Radoslav Tsvetkov commented on MATH-878:

Thanks Ted for your interest and quick comments. 

I added rootLogLikelihoodRatio as proposed by you using your code from 
mahout. I kept the name as it is more commonly in use for this 
On your comments:

1. Usually commons.math has more convenience methods. For example 
ChiSquare has much more. As I'm your opinion and allowed myself to 
provide less. Concerning gTestGoodnessOfFit - let not forget that 
majority of users are not interested at all at p-Values and G-values, 
all they want to know is: true or false (can they reject the null or 
not). ChiSquateTEst provides exactly the same functionality and it is in
 commons since 1.2 - so it seems a good thing.

2. I added rootLogLikelihoodRatio using your code from mahout. Could 
you help me with the rationale description comments. Unfortunately the 
quoted discussion is no longer available in internet. I'll be better 
perhaps add some info in-line in the comments.

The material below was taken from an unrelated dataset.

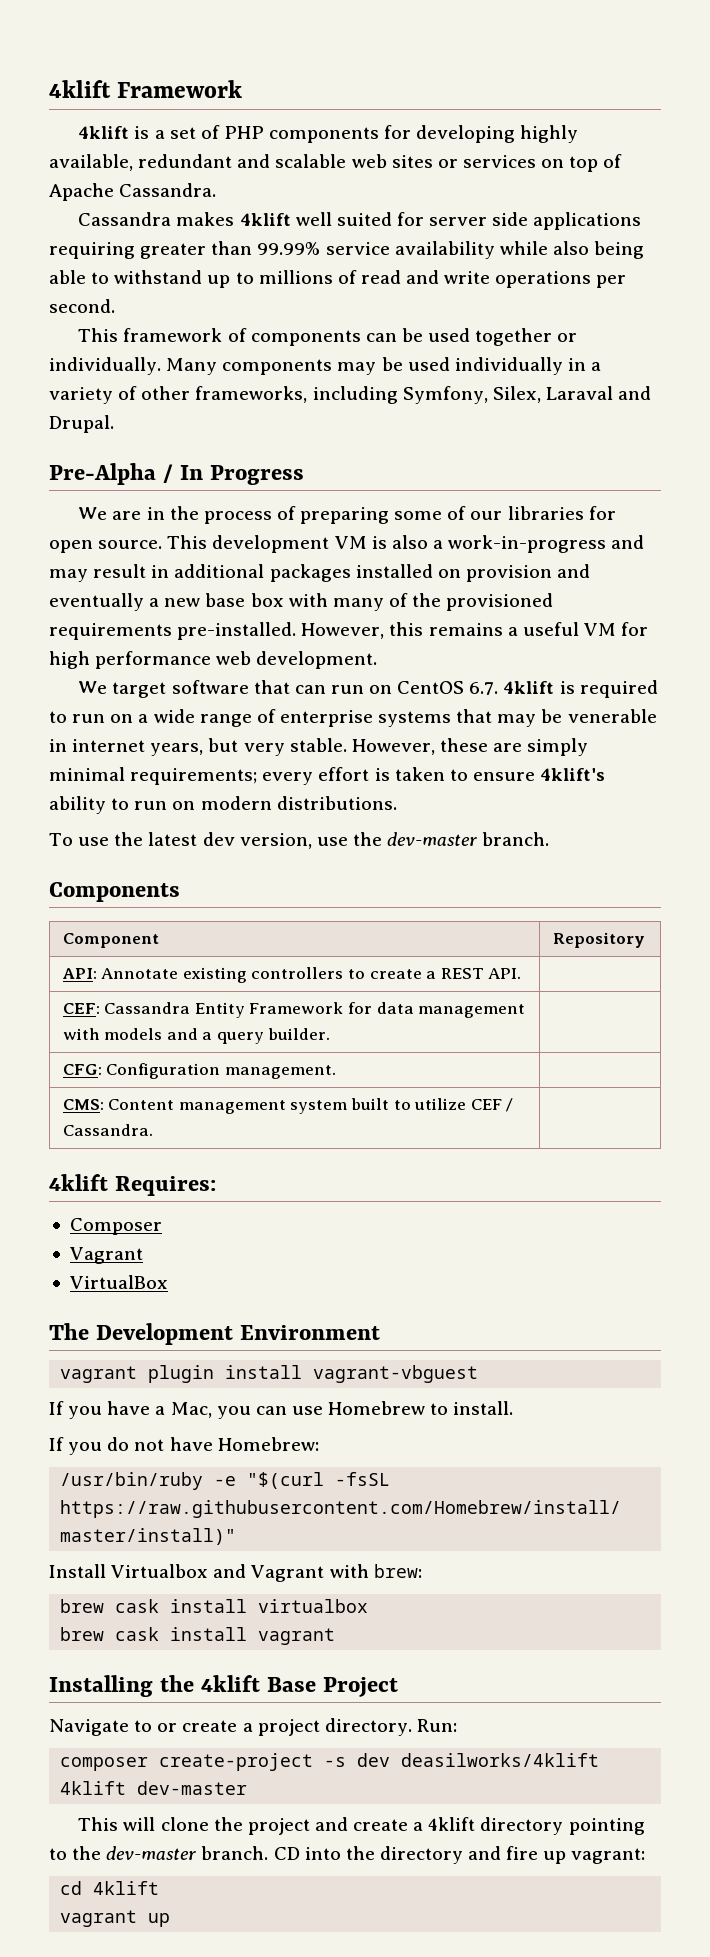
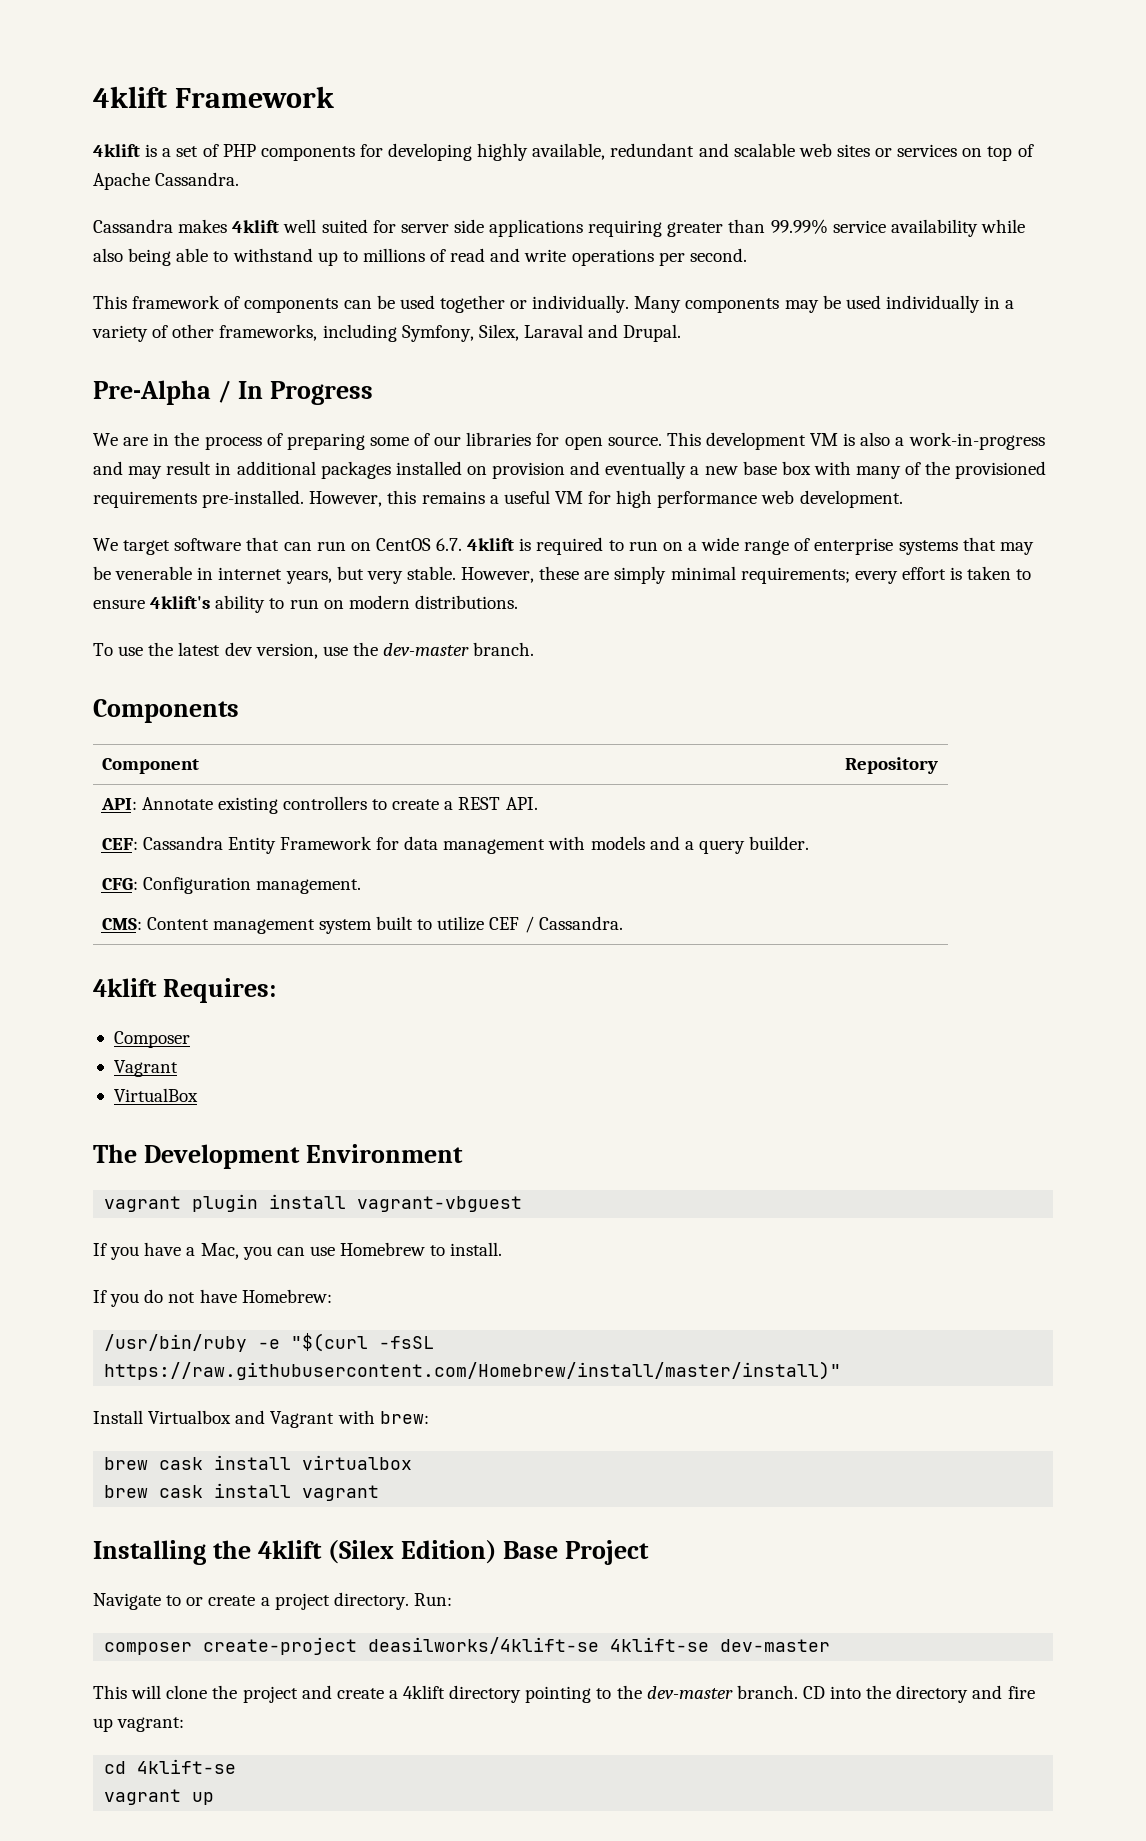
(260, 1683) none -> [327,1540,497,1564] (Silex Edition)
[324,1753,600,1767] [60,1781,127,1795] -s dev deasilworks/4klift 4klift -> [368,1637,710,1654] deasilworks/4klift-se 4klift-se
[93,1881,160,1895] 4klift -> [137,1759,237,1774] 4klift-se

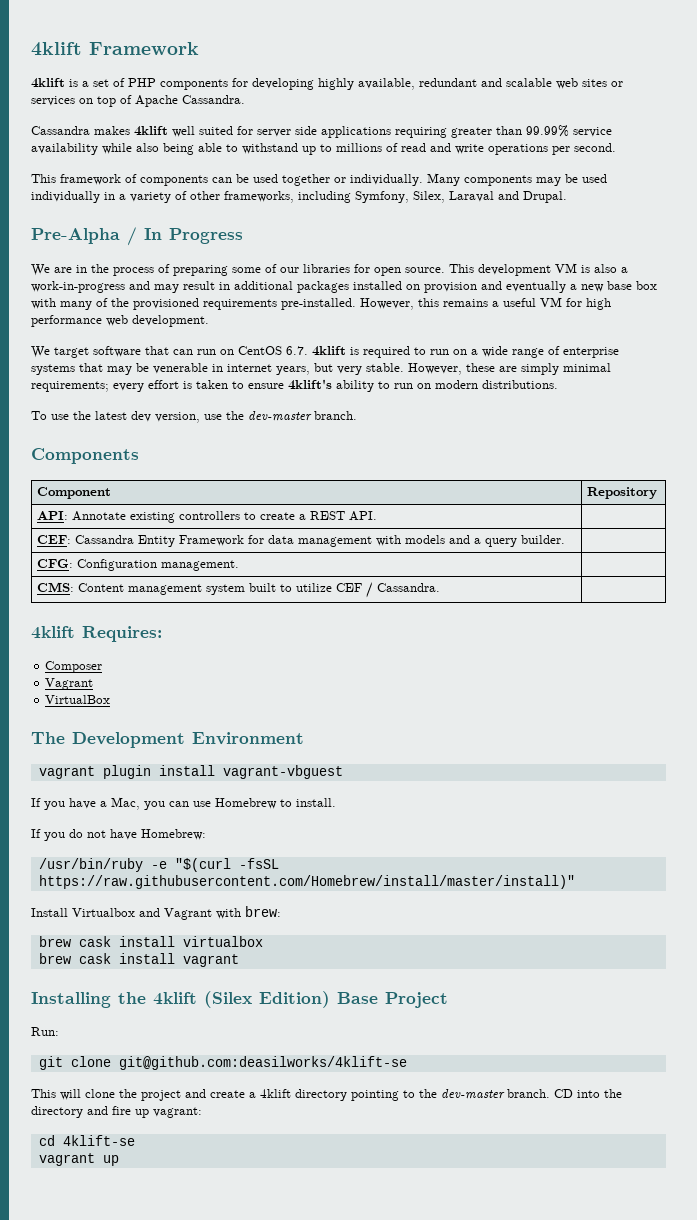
[93,1592,452,1610] [104,1637,831,1655] Navigate to or create a project directory. Run: // composer create-project deasilworks/4klift-se 4klift-se dev-master -> [31,1027,59,1036] [38,1056,407,1070] Run: // git clone git@github.com:deasilworks/4klift-se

3. The G-Tests are fully integrated in the commons TestUtils 
framework as all other ChiSquarem, Anova etc ... With this patch I added some more test cases.
On request.
Could you provide pls. some reference data for rootLogLikelihoodRatio test?

> G-Test (Log-Likelihood ratio - LLR test) in math.stat.inference
> ---------------------------------------------------------------
>                 Key: MATH-878
>                 URL:
>             Project: Commons Math
>          Issue Type: New Feature
>    Affects Versions: 3.1, 3.2, 4.0
>         Environment: Netbeans
>            Reporter: Radoslav Tsvetkov
>              Labels: features, test
>             Fix For: 3.1
>         Attachments: MATH-878_gTest.patch, vcs-diff16294.patch, vcs-diff56368.patch
>   Original Estimate: 24h
>  Remaining Estimate: 24h
> 1. Implementation of G-Test (Log-Likelihood ratio LLR test for independence and goodnes-of-fit)
> 2. Reference:
> 3. Reasons-Usefulness: G-tests are tests are increasingly being used in situations where
chi-squared tests were previously recommended. 
> The approximation to the theoretical chi-squared distribution for the G-test is better
than for the Pearson chi-squared tests. In cases where Observed >2*Expected for some cell
case, the G-test is always better than the chi-squared test.
> For testing goodness-of-fit the G-test is infinitely more efficient than the chi squared
test in the sense of Bahadur, but the two tests are equally efficient in the sense of Pitman
or in the sense of Hodge and Lehman.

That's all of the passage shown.